A woman or girl is killed every 48 hours in Canada as femicide epidemic worsens: report

Intimate-partner violence was the most common in these cases, followed by familial femicide and non-intimate femicide.

Mia Ashton Montreal QC

A new report shows that the rate of homicide for women and girls in Canada, known as “femicide,” is increasing significantly, with data showing that 850 women and girls have been killed in the last five years, equating to a rate of one every 48 hours, reports CTV News.

The Canadian Femicide Observatory for Justice and Accountability (CFOJA) released its annual report Thursday which shows a disturbing surge violent deaths of women and girls at the hands of men between 2018 and 2022.
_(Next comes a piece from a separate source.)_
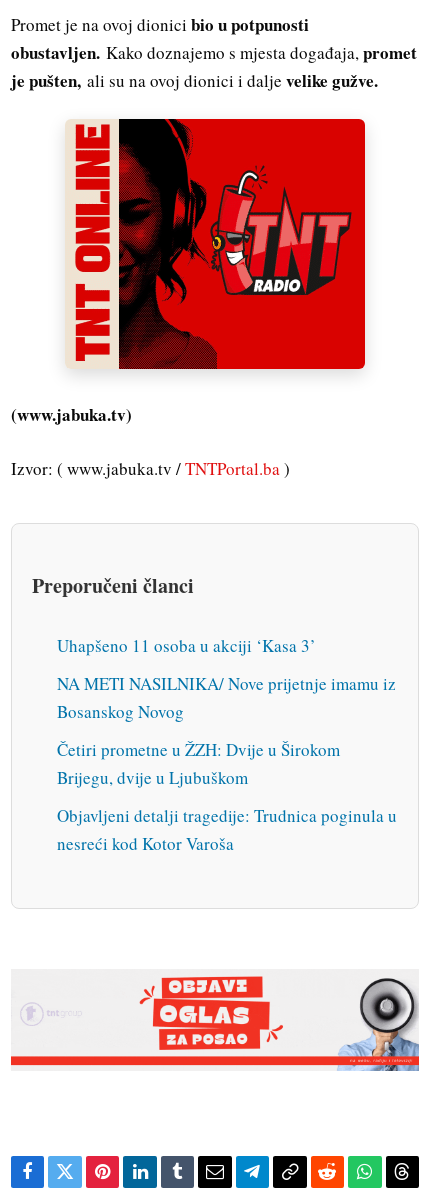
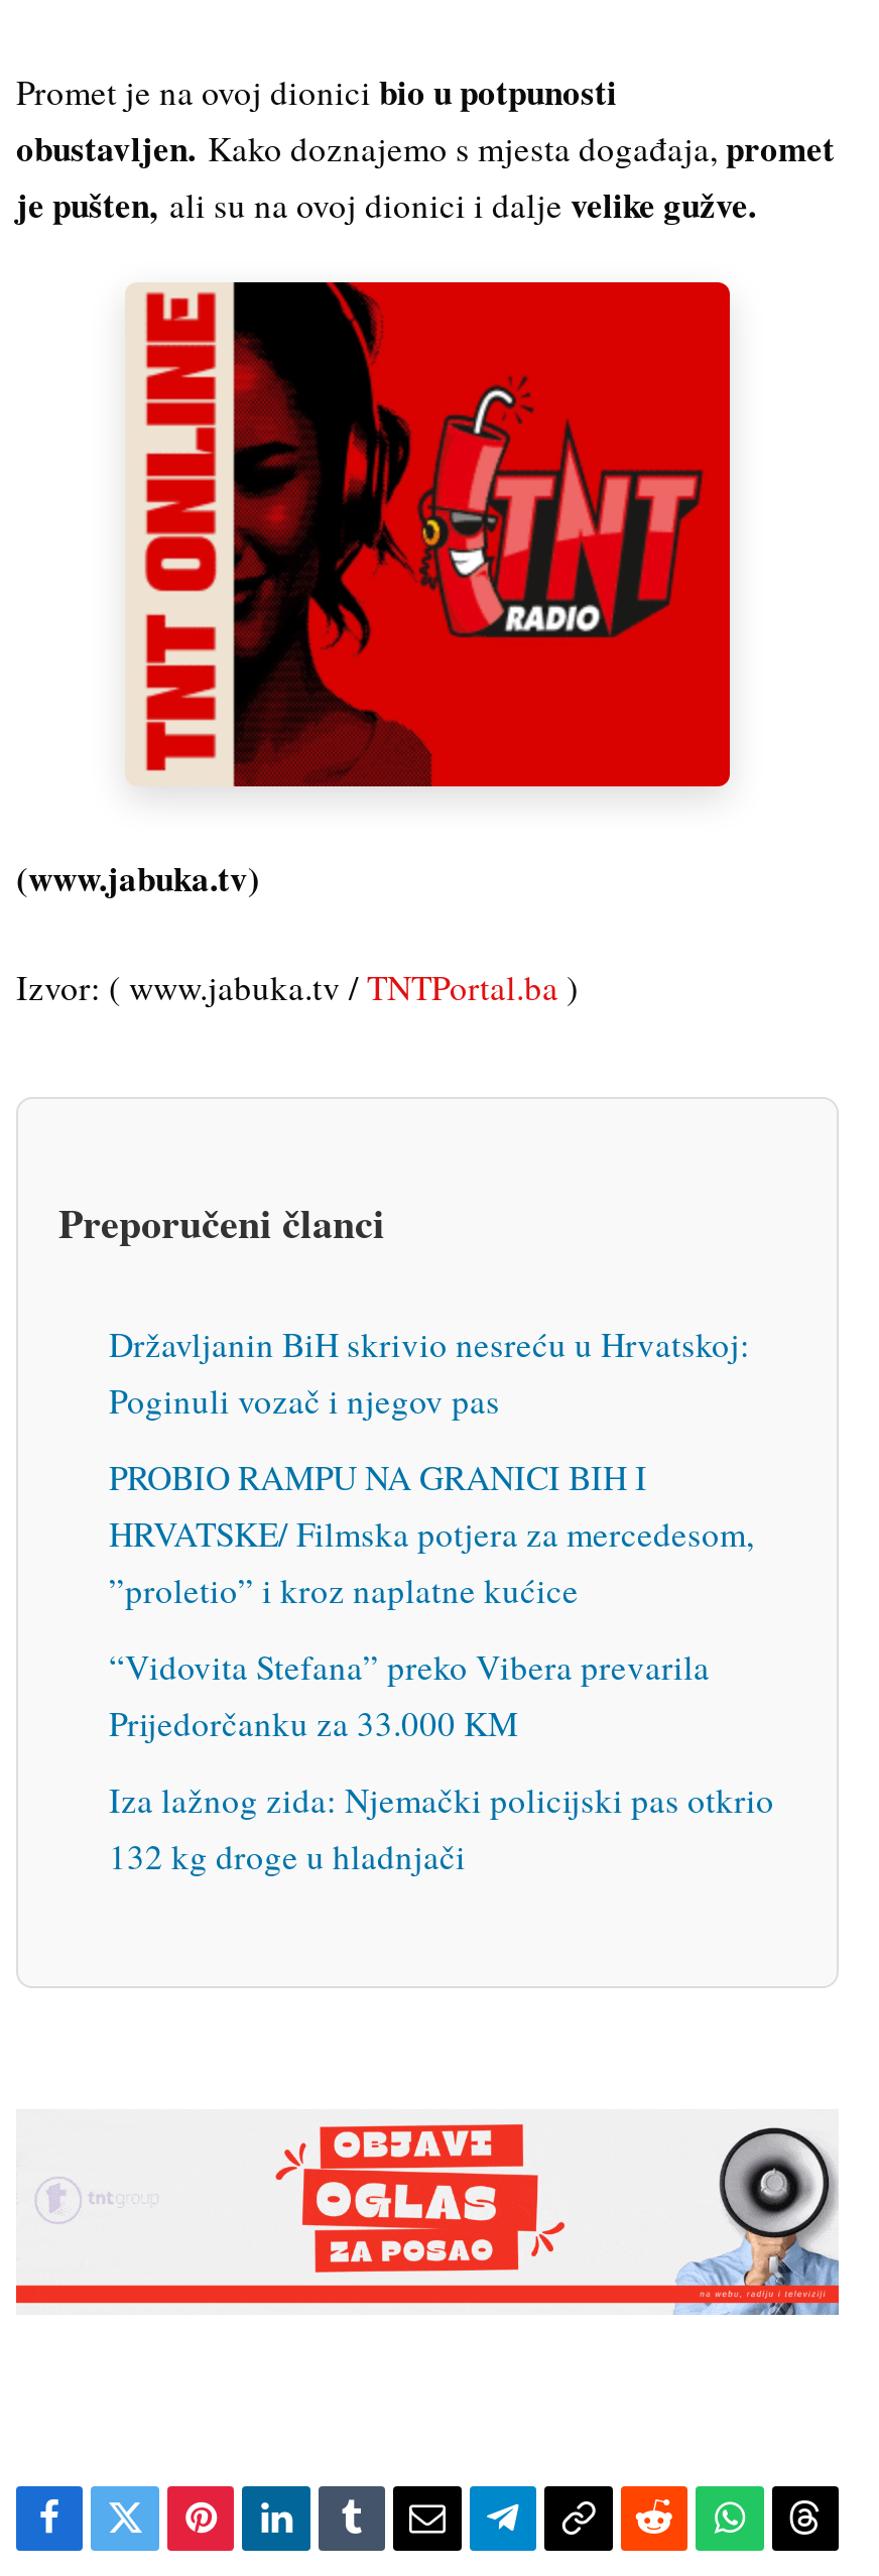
[57,634,316,657] Uhapšeno 11 osoba u akciji ‘Kasa 3’ -> [109,1320,750,1423] Državljanin BiH skrivio nesreću u Hrvatskoj: | Poginuli vozač i njegov pas
[57,672,396,723] NA METI NASILNIKA/ Nove prijetnje imamu iz | Bosanskog Novog -> [109,1453,754,1613] PROBIO RAMPU NA GRANICI BIH I | HRVATSKE/ Filmska potjera za mercedesom, | ”proletio” i kroz naplatne kućice
[57,738,340,789] Četiri prometne u ŽZH: Dvije u Širokom | Brijegu, dvije u Ljubuškom -> [109,1643,710,1746] “Vidovita Stefana” preko Vibera prevarila | Prijedorčanku za 33.000 KM
[57,804,397,855] Objavljeni detalji tragedije: Trudnica poginula u | nesreći kod Kotor Varoša -> [109,1776,774,1879] Iza lažnog zida: Njemački policijski pas otkrio | 132 kg droge u hladnjači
Not all the deaths had identified accused, but of those that were identified, 88 percent of those who were “primary accused” were male. Intimate-partner violence was the most common in these cases, followed by familial femicide and non-intimate femicide.

“A major finding is that the killing of women and girls involving a male accused in Canada increased by 27 percent in 2022 compared to the pre-COVID year, 2019,” reads the report.

The average age of women and girls killed by a male accused was 42 years, but certain age groups were over-represented. For example, women aged 25 to 34 years comprised 21 percent of the victims yet only 14 percent of the general female population, indicating a greater risk of femicide.

The largest portion of male accused were aged 25 to 35 years (23 percent), and male accused had an average age of 37 years.

Advocacy groups are calling for the term femicide to be enshrined in legislation and/or the Criminal Code of Canada.

“We really wanted to address the issue so there would be a better understanding publicly,”  said CFOJA founder Dr. Myrna Dawson in a news release.

Twenty countries already use the term femicide to classify the killing of women and girls by men.

“This is one example of how Canada lags behind other countries in its response to male violence against women and girls,” added Dawson.

A recurrent theme in the events preceding the murder of a woman or girl are repeated interactions with the criminal justice system or other social services, such as women’s shelters.

“We have to listen to women when they’re expressing fear of their living situation and fear for their children,” Dawson continued. “We have to take them seriously.”

A further tragic statistic in the report is that of the 868 Canadian children left without a mother due to femicide. They are referred to as “living victims,” and many are left without a second parent as well if the case ended in suicide or the incarceration of the perpetrator.

“A woman’s death should be important on its own,” said Dawson, “but understanding femicide is about recognizing the impacts these deaths also have on the people left behind. It reverberates for decades in communities and in the life outcomes of those trying to survive these losses, especially children.”

The Mass Casualty Commission report, investigating the 2020 Nova Scotia mass shooting, recommended that the Canadian government declare “gender-based violence” an epidemic after it was discovered that the gunman had been reportedly abusive and controlling to his spouse and other women in his life.

“Women have been carrying, through community-based organizations, the burden of protecting women almost exclusively for far too long,” MCC commissioner Michael MacDonald told reporters Thursday, while urging men, especially men in positions of power, to call out gender-based violence.

“Men who are leaders in society have to call it out for what it is, it’s an epidemic," he said.

This epidemic is occurring with a backdrop of Canadian women having their sex-based right to the safety and protection of female-only spaces taken away from them by the modern trans rights movement.

All across the country, there are reports of males who identify as women invading women’s safe spaces, while a prominent trans activist calls for aggressive tactics to silence women who disagree with the core beliefs of gender identity ideology.